The beaches here range from shingle in Almuñecar, Nerja, and Málaga to fine, gritty sand from Torremolinos westward. The best—and most crowded—beaches are east of Málaga and those flanking the most popular resorts of Nerja, Torremolinos, Fuengirola, and Marbella. For more secluded beaches, head west of Estepona and past Gibraltar to Tarifa and the Cádiz coast. The beaches change when you hit the Atlantic, becoming appealingly wide with fine golden sand. The winds are usually quite strong here, which means that although you can't read a newspaper while lying out, the conditions for wind- and kite-surfing are near perfect.
Beaches are free and busiest in July, August, and on Sundays from May through October when malagueño families arrive for a day on the beach and lunch at a seafood chiringuito (seaside restaurant or bar).
Over the Top-less
In Spain, as in many parts of Europe, it is perfectly acceptable for women to go topless on the beach, although covering up is the norm at beach bars. There are several nude beaches on the Costas; look for the playa naturista sign. The most popular are in Maro (near Nerja), Benalmádena Costa, and near Tarifa.

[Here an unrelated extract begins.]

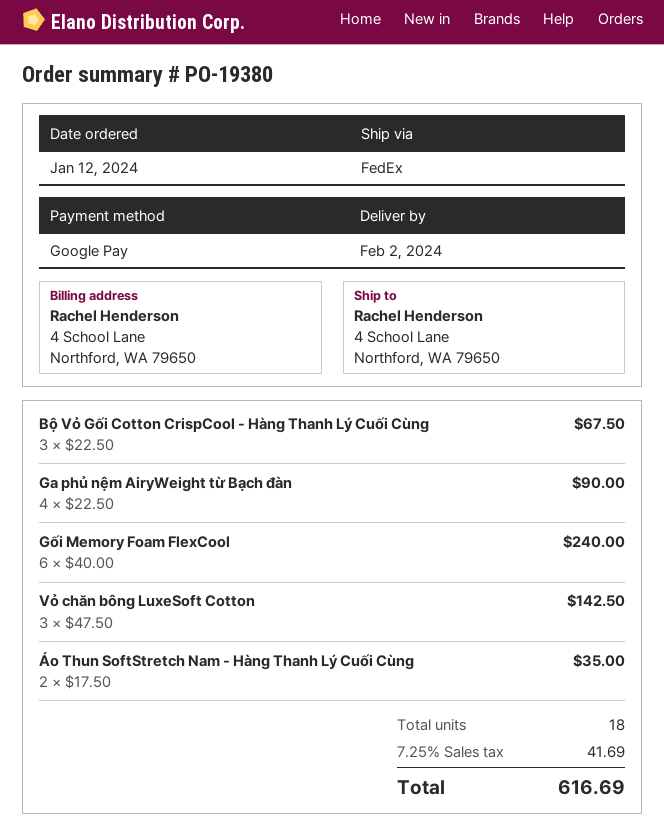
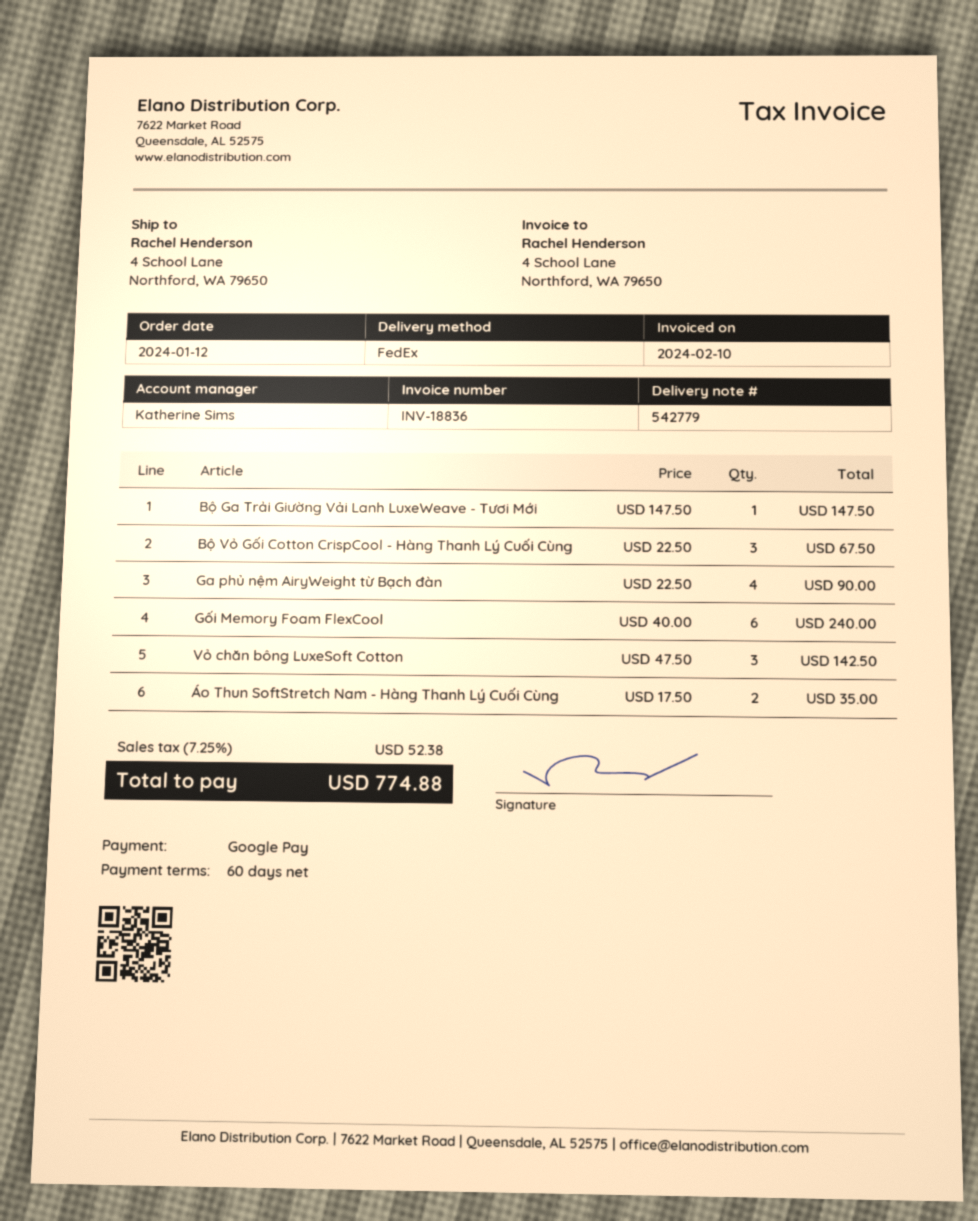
Bộ Ga Trải Giường Vải Lanh LuxeWeave - Tươi Mới: none -> 1 x 147.50 = 147.50
tax: 7.25% = 41.69 -> 7.25% = 52.38
total: 616.69 -> 774.88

La Carihuela, Torremolinos
This former fishing district of Torremolinos has a wide stretch of beach. The chiringuitos here are some of the best on the Costa, and the promenade, which continues until Benalmádena port with its striking Asian-inspired architecture and great choice of restaurants and bars, is delightful for strolling.
The unspoiled beach here has a refreshing low-key feel and is backed by low-rise buildings and greenery. East of Fuengirola center, the Carvajal beach bars have a young vibe with regular live music in summer. It's also an easily accessible beach on the Málaga–Fuengirola train with a stop easy walking distance from the sand.
Playa Los Lances, Tarifa
This white sandy beach is one of the least spoiled in Andalusia. Backed by lush vegetation, lagoons, and the occasional campsite and boho-chic hotel Tarifa's main beach is famed throughout Europe for its wind- and kite-surfing, so expect some real winds: levante from the east and poniente from the west.
Cabo de Gata, Almería
Backed by natural parkland, with volcanic rock formations creating dramatic cliffs and secluded bays, Almería's stunning Cabo de Gata coastline includes superb beaches and coves within the protected Unesco Biosphere Reserve. The fact that most of the beaches here are only accessible via marked footpaths adds to their off-the-beaten-track appeal.
Puerto Banús, Marbella
Looking for action? The world-famous luxurious port city is flanked by some great beach scenes. Pedro's Beach is known for its excellent, laid-back Caribbean seafood restaurants, good music, and hip good-looking crowd. Another superb sandy choice is the famous Buddha Beach, one of the first so-called boutique beaches with a club area and massages available, as well as an attractive beach and tempting shallow waters.
El Saladillo, Estepona
Between Marbella and Estepona (take the Cancelada exit from the N340), this relaxed and inviting beach is not as well known as its glitzier neighbors as it's harder to find and, therefore, mainly frequented by locals in the know. There are two popular seafood restaurants here, including Pepe's Beach (dating from the 1970s), plus a volleyball net, showers, and sun beds and parasols for hire.